ASSIGNMENT: Using the data below, copy every line that contains the word "Player".

•••••

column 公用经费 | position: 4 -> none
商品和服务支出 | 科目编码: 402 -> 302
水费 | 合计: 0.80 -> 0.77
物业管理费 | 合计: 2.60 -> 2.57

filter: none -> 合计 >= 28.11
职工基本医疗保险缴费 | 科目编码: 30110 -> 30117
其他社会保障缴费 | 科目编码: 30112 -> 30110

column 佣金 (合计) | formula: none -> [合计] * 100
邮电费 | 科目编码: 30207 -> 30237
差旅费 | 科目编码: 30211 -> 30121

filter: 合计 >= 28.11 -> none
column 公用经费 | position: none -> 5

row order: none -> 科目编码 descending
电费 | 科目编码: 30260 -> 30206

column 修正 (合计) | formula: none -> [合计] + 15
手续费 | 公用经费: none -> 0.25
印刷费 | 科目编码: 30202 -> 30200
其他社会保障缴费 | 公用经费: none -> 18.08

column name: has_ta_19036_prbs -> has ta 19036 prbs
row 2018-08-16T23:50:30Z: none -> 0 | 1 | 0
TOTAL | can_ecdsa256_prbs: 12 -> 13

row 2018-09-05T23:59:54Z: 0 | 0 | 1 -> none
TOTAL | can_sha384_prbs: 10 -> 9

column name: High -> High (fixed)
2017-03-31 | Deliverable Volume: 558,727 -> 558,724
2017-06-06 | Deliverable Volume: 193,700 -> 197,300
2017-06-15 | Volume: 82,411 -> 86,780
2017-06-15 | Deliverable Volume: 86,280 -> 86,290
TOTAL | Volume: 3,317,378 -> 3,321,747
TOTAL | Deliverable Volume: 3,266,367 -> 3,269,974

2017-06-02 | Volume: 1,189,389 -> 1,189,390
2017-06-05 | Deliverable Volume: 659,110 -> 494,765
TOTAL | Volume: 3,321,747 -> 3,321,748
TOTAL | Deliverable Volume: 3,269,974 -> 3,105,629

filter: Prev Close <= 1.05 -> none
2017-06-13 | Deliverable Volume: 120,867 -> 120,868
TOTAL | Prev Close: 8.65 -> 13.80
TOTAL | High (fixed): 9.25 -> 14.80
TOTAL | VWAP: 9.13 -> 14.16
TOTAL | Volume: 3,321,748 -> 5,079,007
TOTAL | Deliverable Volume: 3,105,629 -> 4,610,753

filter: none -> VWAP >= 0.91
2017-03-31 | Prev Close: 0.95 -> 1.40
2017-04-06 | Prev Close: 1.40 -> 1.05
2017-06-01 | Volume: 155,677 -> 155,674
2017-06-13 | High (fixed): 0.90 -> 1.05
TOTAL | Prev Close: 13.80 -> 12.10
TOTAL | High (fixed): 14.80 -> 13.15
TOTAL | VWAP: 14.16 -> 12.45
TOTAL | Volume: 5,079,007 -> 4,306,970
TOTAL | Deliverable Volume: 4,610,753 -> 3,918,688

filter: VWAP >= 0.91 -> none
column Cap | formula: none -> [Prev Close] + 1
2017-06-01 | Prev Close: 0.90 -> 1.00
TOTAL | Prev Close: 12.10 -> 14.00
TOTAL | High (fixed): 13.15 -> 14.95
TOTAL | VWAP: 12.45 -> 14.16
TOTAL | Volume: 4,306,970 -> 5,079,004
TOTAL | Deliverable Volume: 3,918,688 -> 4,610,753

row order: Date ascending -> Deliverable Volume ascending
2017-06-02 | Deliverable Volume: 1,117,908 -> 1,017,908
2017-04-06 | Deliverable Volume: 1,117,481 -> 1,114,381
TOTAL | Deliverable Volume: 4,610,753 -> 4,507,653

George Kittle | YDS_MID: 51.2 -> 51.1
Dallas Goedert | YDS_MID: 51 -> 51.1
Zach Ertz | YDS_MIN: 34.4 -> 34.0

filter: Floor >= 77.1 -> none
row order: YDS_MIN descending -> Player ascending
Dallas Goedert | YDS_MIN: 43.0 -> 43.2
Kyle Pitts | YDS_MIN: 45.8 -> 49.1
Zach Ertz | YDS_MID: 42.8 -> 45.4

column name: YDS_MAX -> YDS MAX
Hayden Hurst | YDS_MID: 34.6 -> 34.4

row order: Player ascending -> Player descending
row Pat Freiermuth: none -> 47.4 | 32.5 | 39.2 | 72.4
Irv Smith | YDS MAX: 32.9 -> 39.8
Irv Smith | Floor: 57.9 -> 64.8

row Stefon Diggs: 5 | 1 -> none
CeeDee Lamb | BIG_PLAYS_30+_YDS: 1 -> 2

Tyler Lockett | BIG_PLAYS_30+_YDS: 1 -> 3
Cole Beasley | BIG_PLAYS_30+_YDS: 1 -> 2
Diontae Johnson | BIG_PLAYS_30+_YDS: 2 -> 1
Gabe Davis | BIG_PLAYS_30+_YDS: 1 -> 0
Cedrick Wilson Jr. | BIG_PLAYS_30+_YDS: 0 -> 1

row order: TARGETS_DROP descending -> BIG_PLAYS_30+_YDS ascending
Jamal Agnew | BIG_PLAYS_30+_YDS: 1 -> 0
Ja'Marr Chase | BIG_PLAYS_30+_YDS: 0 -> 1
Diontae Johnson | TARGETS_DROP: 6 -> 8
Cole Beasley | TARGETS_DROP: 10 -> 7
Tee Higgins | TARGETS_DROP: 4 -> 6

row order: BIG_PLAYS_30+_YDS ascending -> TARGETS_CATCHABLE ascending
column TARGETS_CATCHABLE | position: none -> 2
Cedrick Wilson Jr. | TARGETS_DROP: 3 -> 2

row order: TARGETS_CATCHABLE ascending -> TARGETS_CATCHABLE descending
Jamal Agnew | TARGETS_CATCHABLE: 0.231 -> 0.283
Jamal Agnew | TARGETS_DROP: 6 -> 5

•••••

SOLUTION TO THIS EXERCISE:
row order: YDS_MIN descending -> Player ascending
row order: Player ascending -> Player descending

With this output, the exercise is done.